BEGIN Raw data
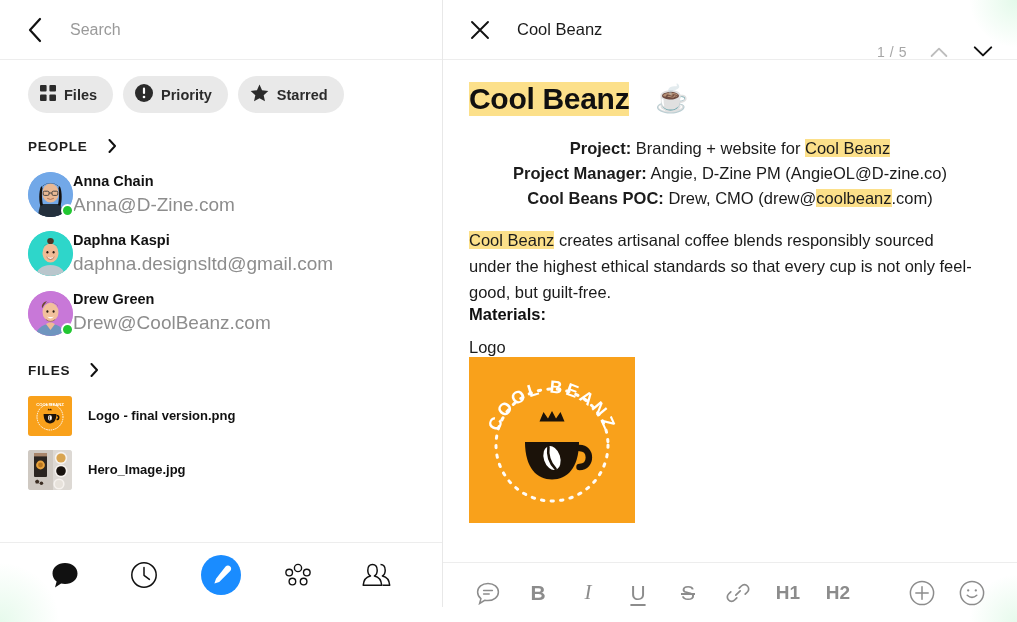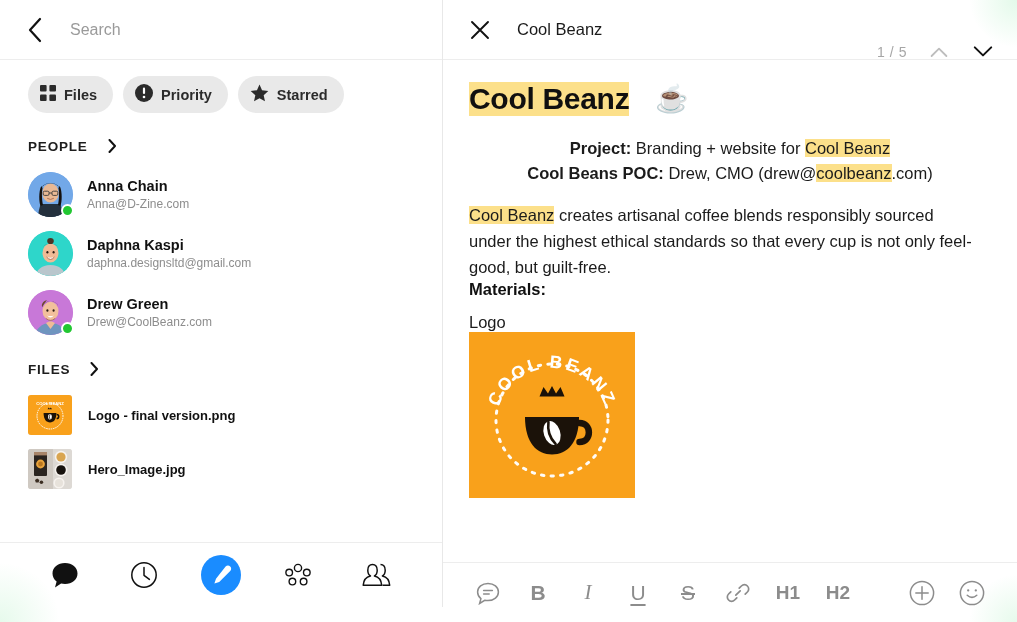"Anna Chain" .person { gap: 14px -> none }
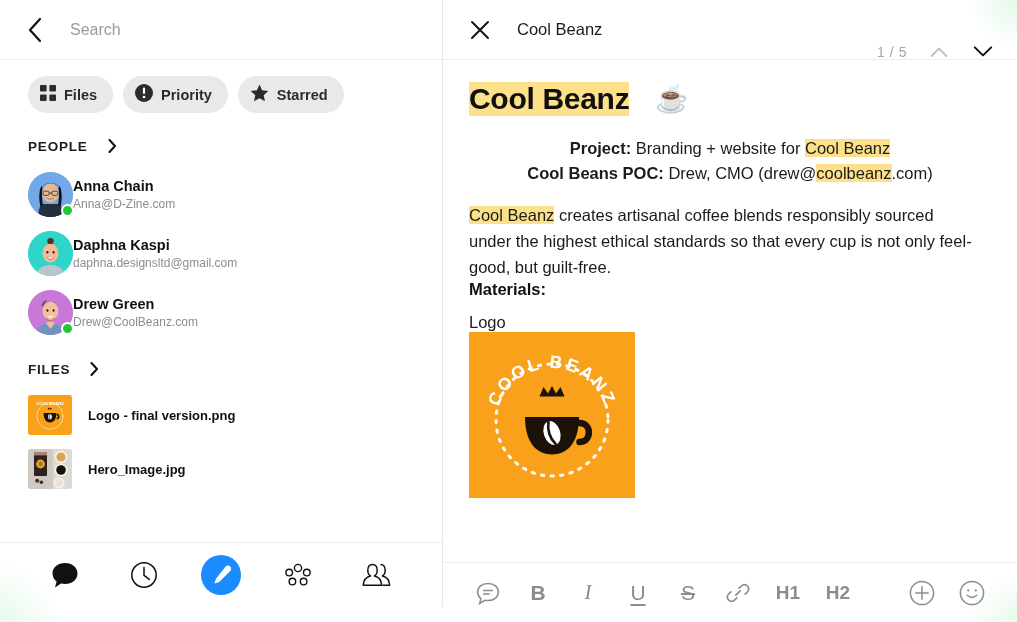"Project Manager: Angie, D-Zine PM" div.meta-line { html: none -> <div> <b>Project Manager:</b><span> Angie, D-Zine PM (AngieOL@D-zine.co)</span> </div> }
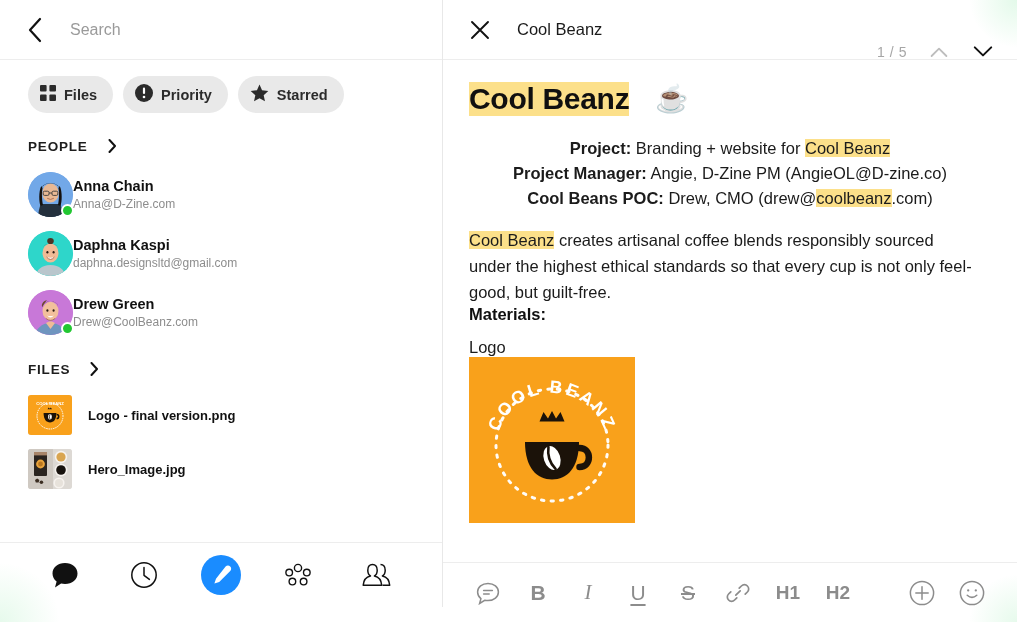"Anna@D-Zine.com" .person-email { font-size: 12px -> 19px }
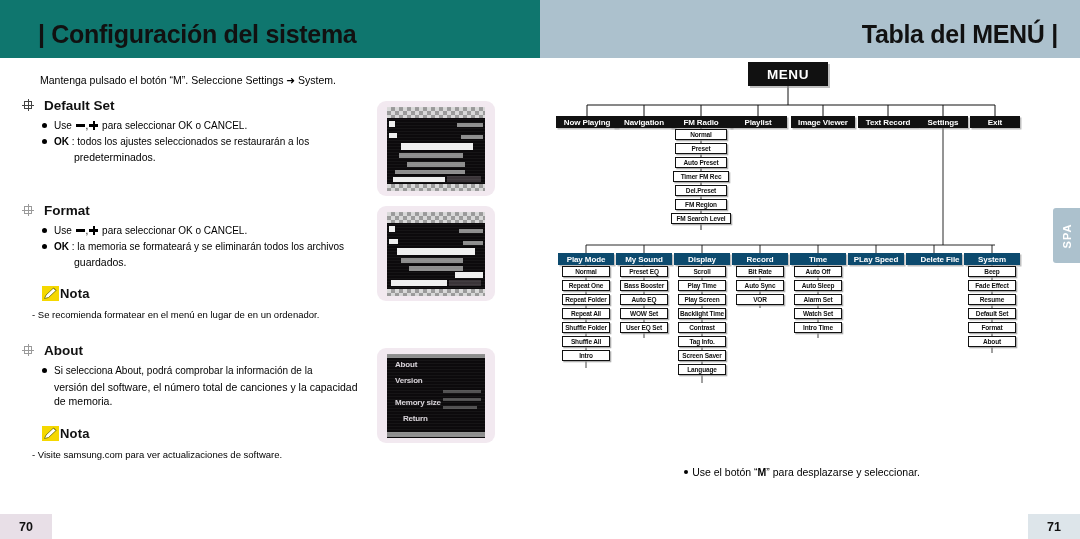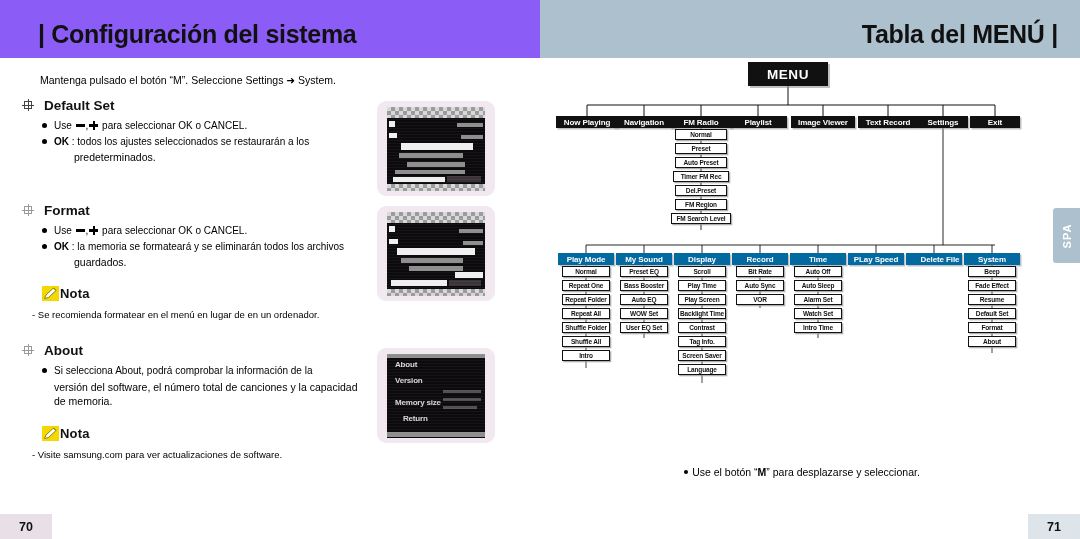"| Configuración del sistema" .header-left { background: #8b5cf6 -> #0f766e }
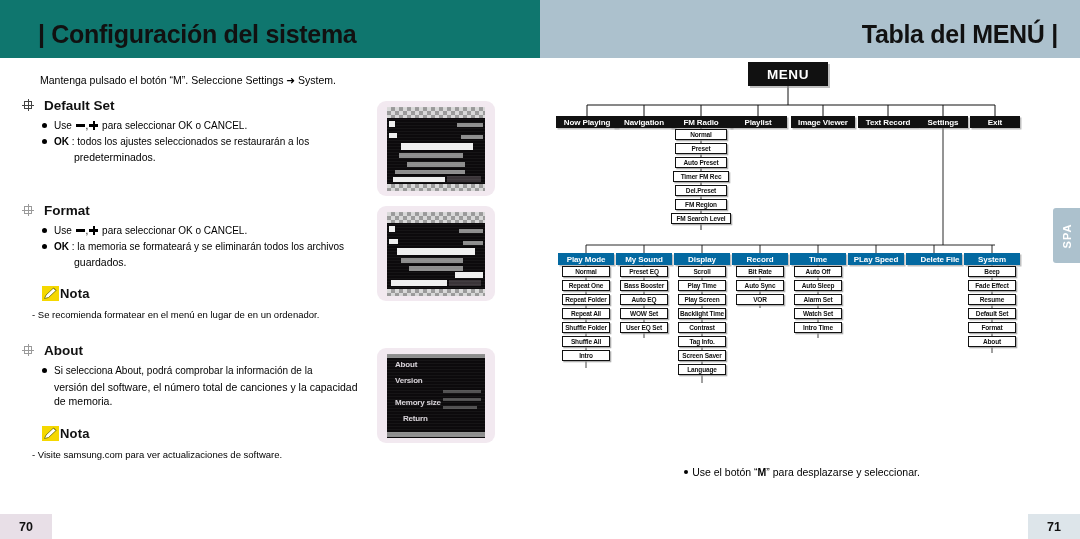"Play Mode" .node.lvl2 { background: #0369a1 -> #0c4a6e }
END Raw data
Reproduce the listing in full and exactly, excluding any pictures it holds.

Solution to this task:
"Anna Chain" .person { gap: 14px -> none }
"Project Manager: Angie, D-Zine PM" div.meta-line { html: none -> <div> <b>Project Manager:</b><span> Angie, D-Zine PM (AngieOL@D-zine.co)</span> </div> }
"Anna@D-Zine.com" .person-email { font-size: 12px -> 19px }
"| Configuración del sistema" .header-left { background: #8b5cf6 -> #0f766e }
"Play Mode" .node.lvl2 { background: #0369a1 -> #0c4a6e }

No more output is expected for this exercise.